The parable not only declares the witness of God's patience, but also reveals:

2. The Wickedness Of Man's Pride

It is true that God sent His Son to die in this world, and that Christ was "delivered by the determinate counsel and foreknowledge of God" (Acts 2:23). Yet, the exceeding wickedness of man's proud heart was unveiled in His death. Jesus not only died for the wicked, or in the stead of sinners, but by "wicked hands," was "crucified and slain" (Acts 2:23). No where is this emphasis more clearly given than in this parable.

A. The Wicked Designs Of Man

When the owner's son came to the vineyard, the wicked husbandmen "saw him," and "they reasoned among themselves, saying, 'This is the heir: come, let us kill him, that the inheritance may be ours'" (20:14). Motivated by selfishness and greed, they "cast him out of the vineyard, and killed him" (20:15). From the time of the garden of Eden, man has had his fist clinched at God; his carnal mind has been filled with "enmity against God" (Rom. 8:7). This hatred and corruption nailed Jesus to the cross!

B. The Wicked Desires Of Man

These husbandmen did not intend to pay the debt they owed to the landowner. Initially, they had agreed to give him his share. But, having labored in the field, they wanted all the fruit, and the credit for all the fruit. Although man was originally created by God to glorify Him, since the fall, he has wanted the glory that is really due to his Creator. Only the grace of God can reinstate the desire in our hearts to praise, honor, and glorify Him.

We not only see the witness of God's patience, and the wickedness of man's pride in this parable, but, lastly, we also see:

3. The Wonder Of Salvation's Plan

Why did God send His Son to die? It was His great plan of salvation! Because of man's sin, His wrath had to be appeased; His justice had to be satisfied. Since God alone could satisfy Himself, the divine purpose was that God, in Christ, would die in our stead. Thus, He "sent his Son to be the propitiation for our sins" (1 John 4:10). He did not send just another servant! But, blessed be God, He sent the most worthy One, His Beloved Son, to pay the exacted payment for sins.

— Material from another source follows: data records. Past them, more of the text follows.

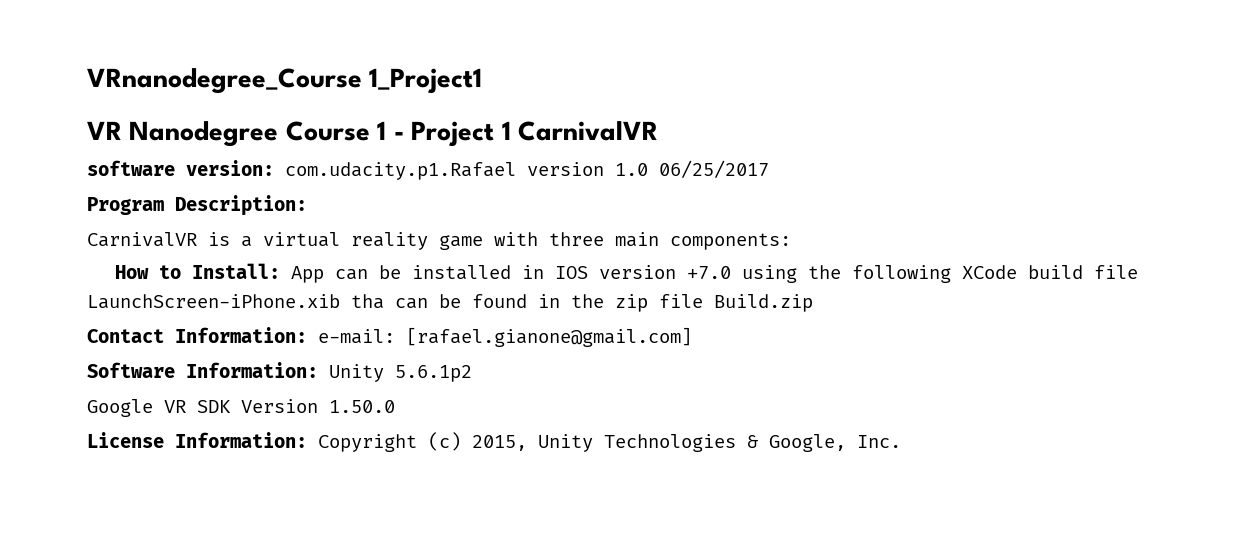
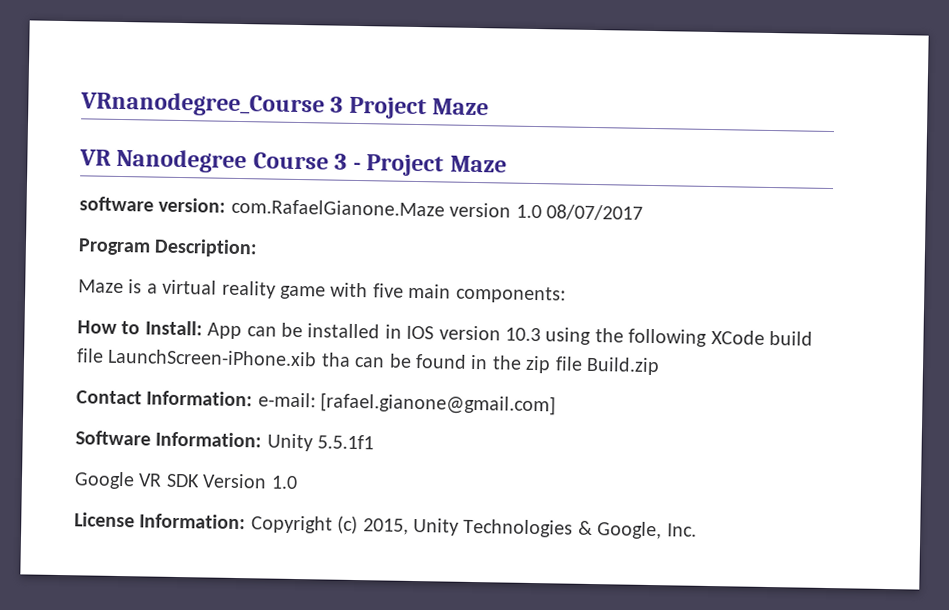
[369,68,483,94] 1_Project1 -> [330,96,490,120] 3 Project Maze
[377,121,387,140] 1 -> [334,153,348,170] 3
[501,121,658,141] 1 CarnivalVR -> [449,155,507,173] Maze
[285,162,516,180] com.udacity.p1.Rafael -> [230,198,445,217] com.RafaelGianone.Maze
[659,160,769,178] 06/25/2017 -> [546,204,643,221] 08/07/2017
[87,232,197,247] CarnivalVR -> [78,279,124,294] Maze
[549,232,604,246] three -> [372,283,404,298] five
[687,266,732,279] +7.0 -> [504,327,541,342] 10.3
[395,365,472,382] 5.6.1p2 -> [317,434,375,450] 5.5.1f1
[329,400,395,413] 1.50.0 -> [270,475,298,490] 1.0

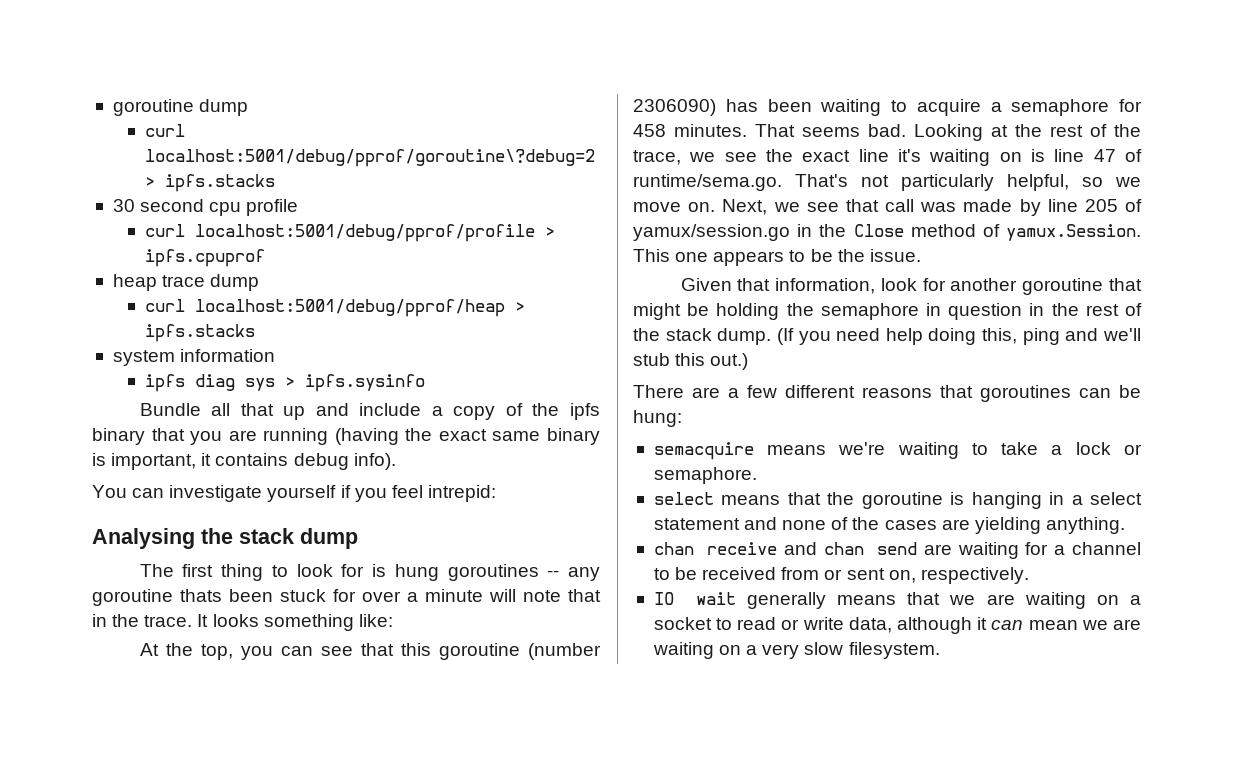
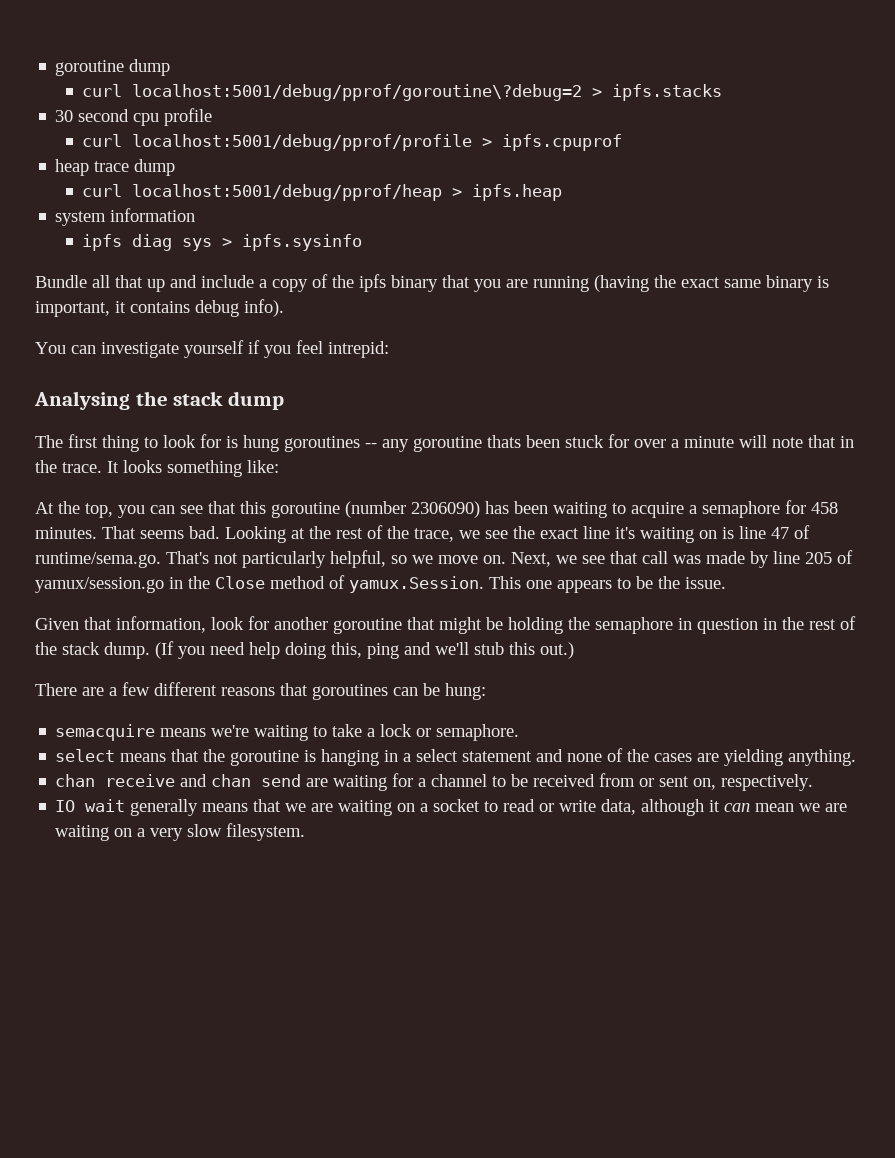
[144,324,255,342] ipfs.stacks -> [472,184,563,201] ipfs.heap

A. The Horror Of The Cross

We have concluded that God sent His Son to die, but how was He die? He was to pay for our sins, but how would He accomplish that? He was "the Lamb slain from the foundation of the world" (Rev. 13:8), and He must die as a lamb on an altar. The horror of the cross, God's chosen altar, was inevitable. On the cross, "He was wounded for our transgressions, He was bruised for our iniquities: the chastisement of our peace was upon Him; and with His stripes we are healed" (Isa. 53:5).

B. The Head Of The Corner

Jesus explained that the very Stone that was not allowed in the religious building would "become the Head of the corner" (20:17). That is, the One Who was rejected, and crucified, would be raised up as Lord of all! Yes, He "endured the cross" and "the shame" of it. But, then, He was exalted to "the right hand of the throne of God" (Heb. 12:2). Therefore, our deliverance or damnation depends on our relationship to Christ and His Headship. To use His words, "Whosoever shall fall upon that Stone shall be broken; but on whomsoever it shall fall, it will grind him to powder." (20:18).

As were returning home from some Christmas shopping, we could easily see the seasonal cross placed on the radio tower on top of the mountain. It was all lit up! Remember seeing it at Easter time, our daughter, Akaisha, inquired why the cross was shining at Christmas time, a time when we celebrate Jesus' birth and not His death. To say the least, her preacher-father enjoyed explaining to her that Jesus was born to die. Oh, may our hearts embrace this truth with a renewed appreciation! Amen.